## What is expected:
All lines in the material with the string "solid" should be listed.

== == ==

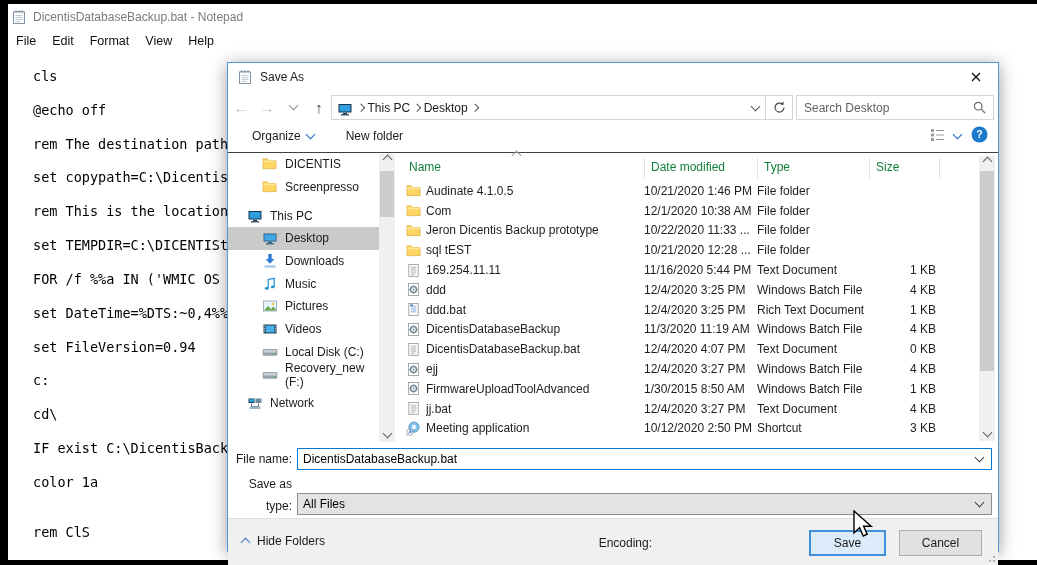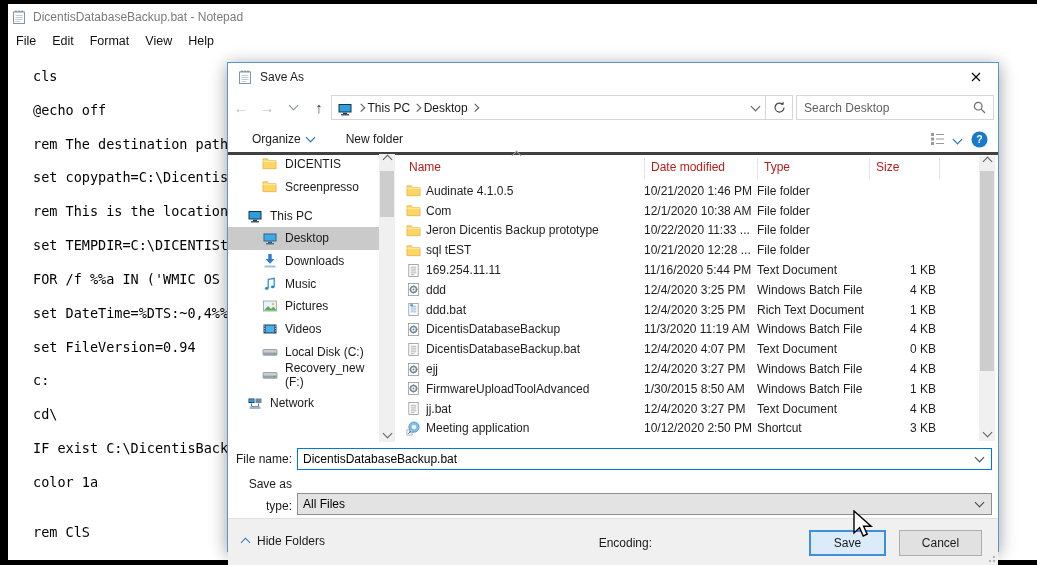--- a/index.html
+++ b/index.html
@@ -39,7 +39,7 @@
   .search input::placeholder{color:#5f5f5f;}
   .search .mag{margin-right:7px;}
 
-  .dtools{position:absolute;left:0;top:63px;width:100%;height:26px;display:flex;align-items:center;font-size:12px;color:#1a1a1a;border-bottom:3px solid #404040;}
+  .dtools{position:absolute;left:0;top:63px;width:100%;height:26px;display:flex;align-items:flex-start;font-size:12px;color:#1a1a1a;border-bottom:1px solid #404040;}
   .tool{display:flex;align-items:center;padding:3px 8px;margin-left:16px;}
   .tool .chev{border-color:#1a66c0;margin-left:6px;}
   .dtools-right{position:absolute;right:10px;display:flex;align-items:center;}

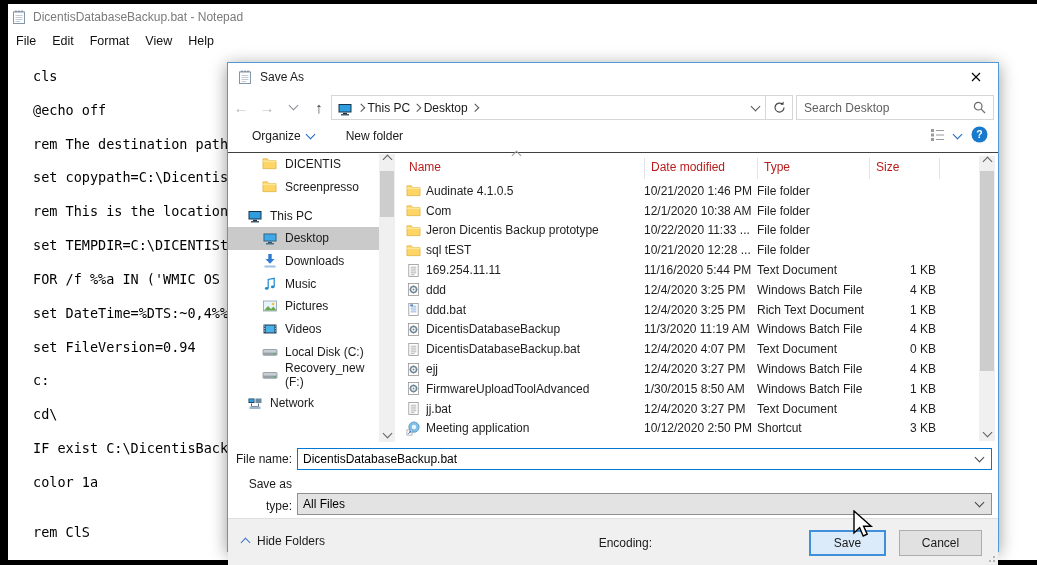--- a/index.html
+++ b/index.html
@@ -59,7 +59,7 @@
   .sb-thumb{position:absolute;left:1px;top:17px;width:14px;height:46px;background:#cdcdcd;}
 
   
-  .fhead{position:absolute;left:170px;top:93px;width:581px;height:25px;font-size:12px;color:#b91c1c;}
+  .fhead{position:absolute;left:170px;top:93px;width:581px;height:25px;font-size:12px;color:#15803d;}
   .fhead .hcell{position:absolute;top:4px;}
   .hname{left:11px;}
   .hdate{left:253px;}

== == ==

## Result below:
-  .dtools{position:absolute;left:0;top:63px;width:100%;height:26px;display:flex;align-items:center;font-size:12px;color:#1a1a1a;border-bottom:3px solid #404040;}
+  .dtools{position:absolute;left:0;top:63px;width:100%;height:26px;display:flex;align-items:flex-start;font-size:12px;color:#1a1a1a;border-bottom:1px solid #404040;}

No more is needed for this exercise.